Recognizing the need for collaboration as a fundamental part of designing sustainable communities, Patrick has pioneered public engagement methods. He has successfully focused attention on how to make systemic change in the way cities are built and operated, notably in his East Clayton project in Surrey, BC. More recently, he and his research partners collaborated with the City of North Vancouver to produce a 100-year plan to make the city carbon-neutral by 2107. Patrick and his partners received the Canadian Institute of Planners Award for Planning Excellence and the BC Union of Municipalities Award of Excellence for this work.

Elina Eskelä 

As a planner at the Helsinki City Executive Office, Elina coordinates and develops housing policy in Helsinki, Finland, ensuring mixed tenure development in the neighbourhoods.
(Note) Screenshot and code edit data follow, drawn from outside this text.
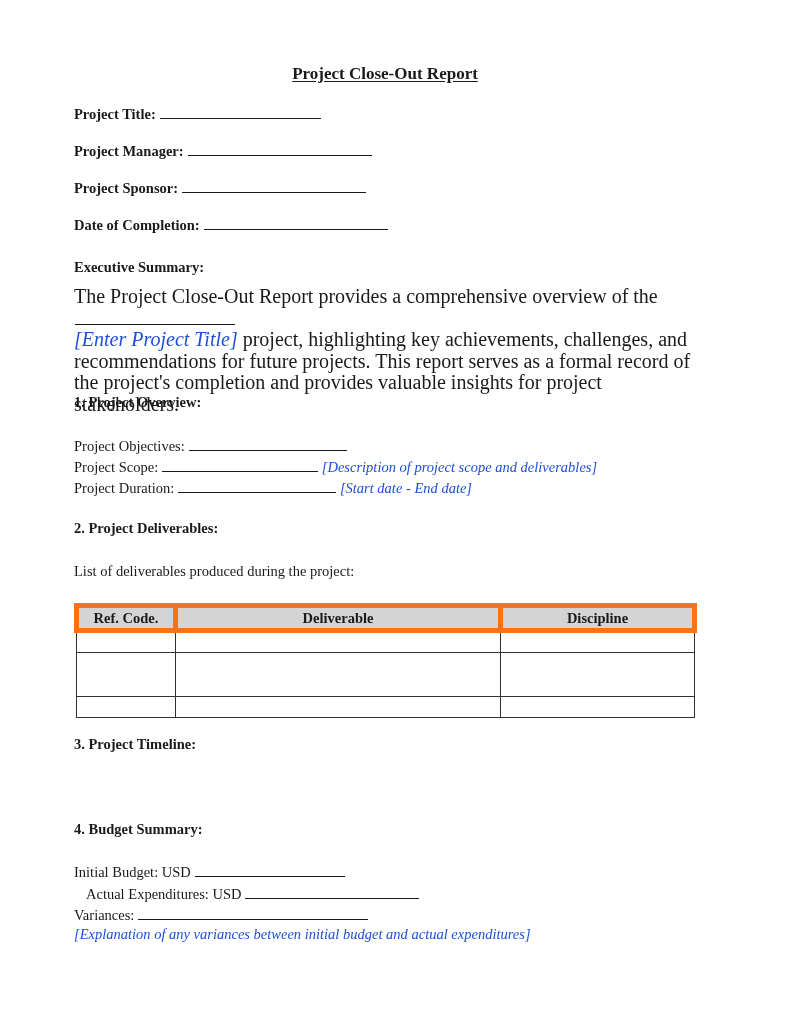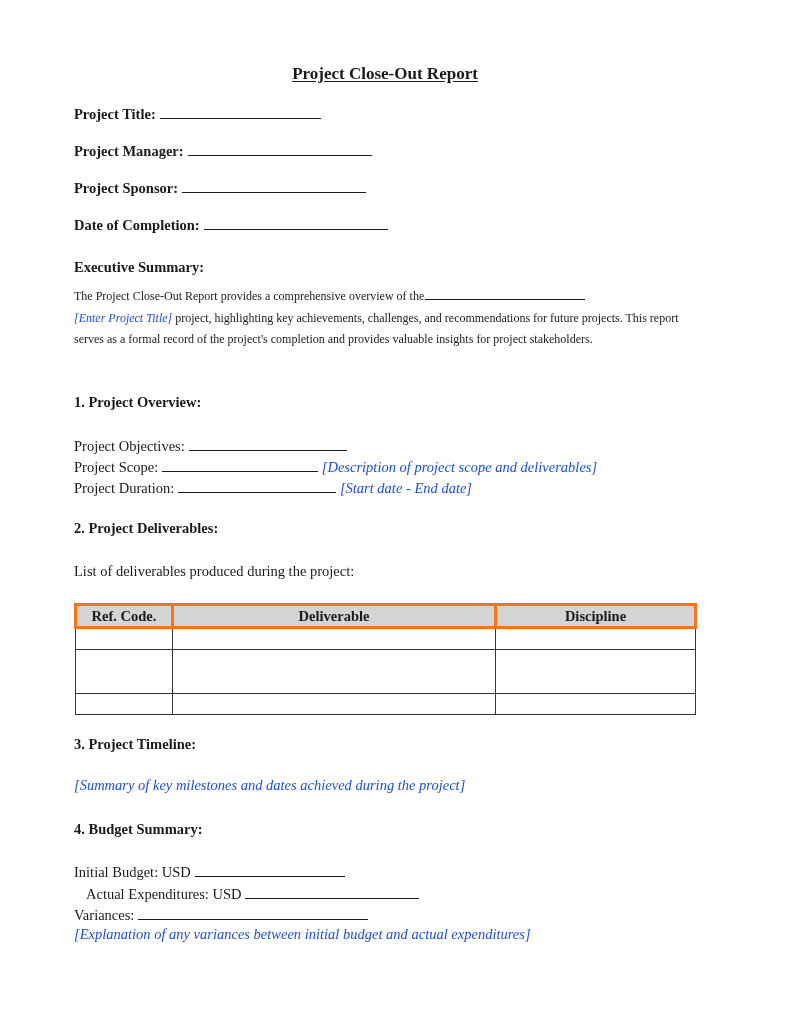--- a/index.html
+++ b/index.html
@@ -44,7 +44,7 @@
     .para {
       left: 74px;
       width: 630px;
-      font-size: 12px;
+      font-size: 20px;
       line-height: 21.5px;
       white-space: normal;
     }

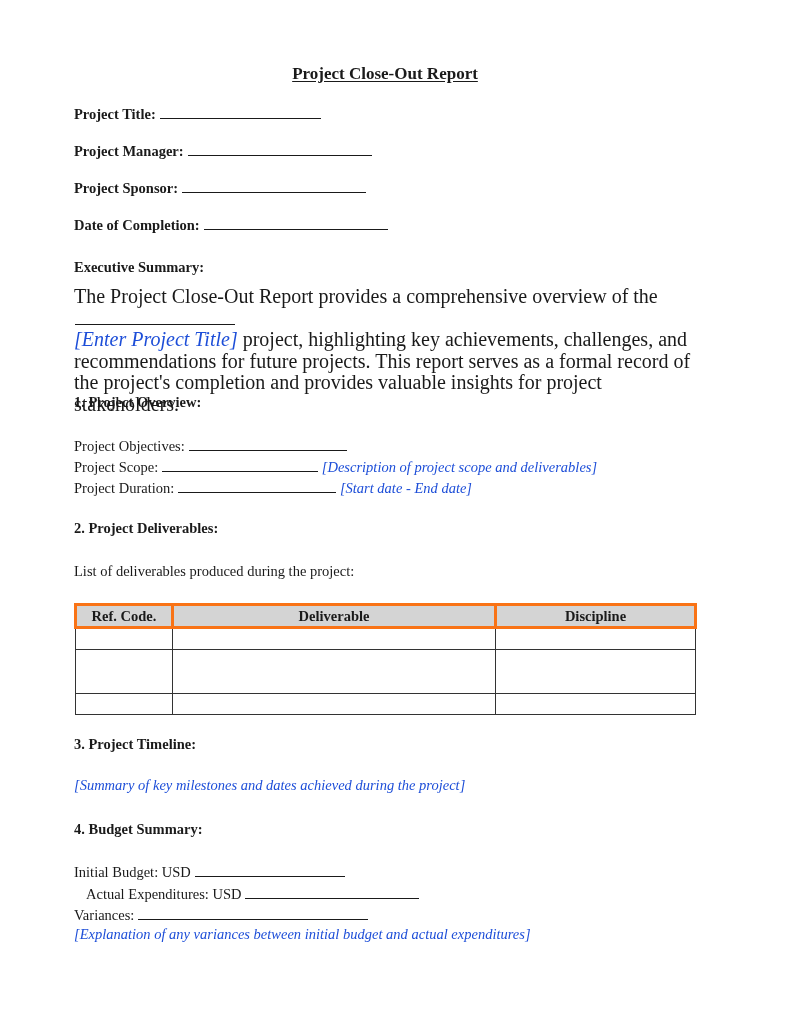--- a/index.html
+++ b/index.html
@@ -74,7 +74,7 @@
       background: #d4d4d4;
       font-weight: bold;
       height: 20px;
-      border: 3px solid #f97316;
+      border: 5px solid #f97316;
       padding: 0;
       text-align: center;
     }

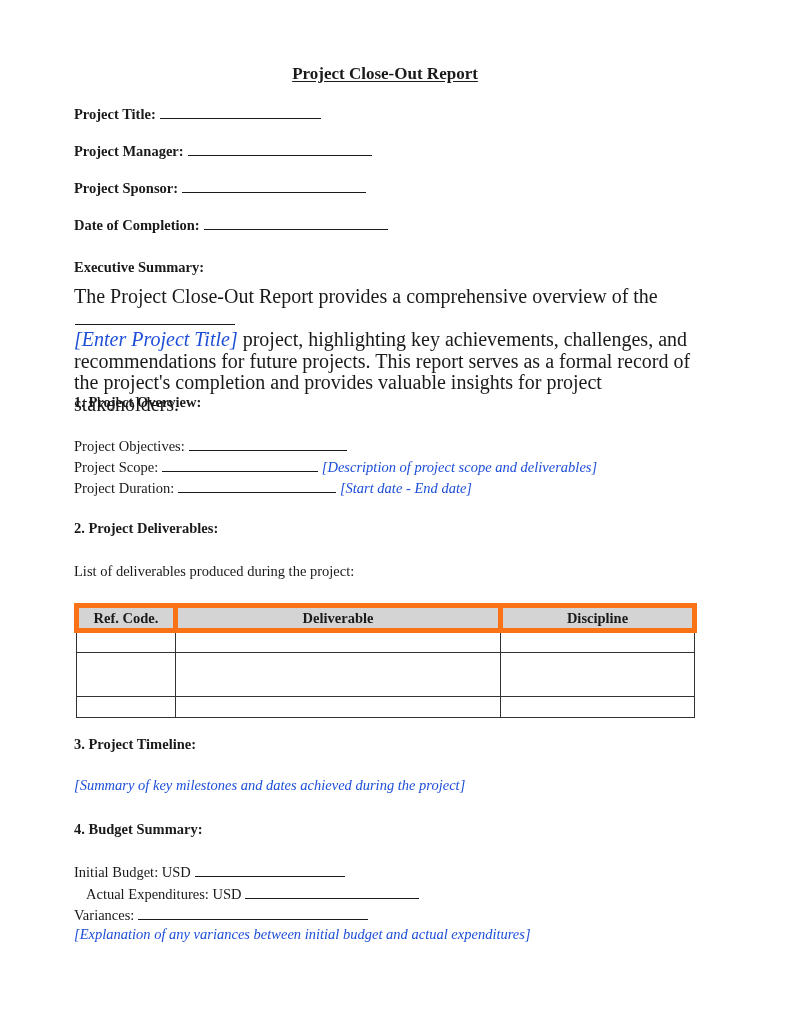--- a/index.html
+++ b/index.html
@@ -153,7 +153,6 @@
   </table>
 
   <div class="abs heading" style="top:728px;">3. Project Timeline:</div>
-  <div class="abs line placeholder" style="top:769px;">[Summary of key milestones and dates achieved during the project]</div>
 
   <div class="abs heading" style="top:813px;">4. Budget Summary:</div>
   <div class="abs line" style="top:854px;">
As Helsinki strives to hold its position as a textbook example in Europe of how to prevent segregation, Elina is also planning suburban renewal projects, enabling equality and wellbeing in all districts. She also works with projects aiming at innovative housing solutions and diversifying housing in apartment buildings.

Elina holds a PhD in Urban Geography from University of Helsinki. Her research has focused on housing preferences of skilled migrants and social aspects of housing. Elina was Chair of the Finnish Society of Urban Planning (2017-19).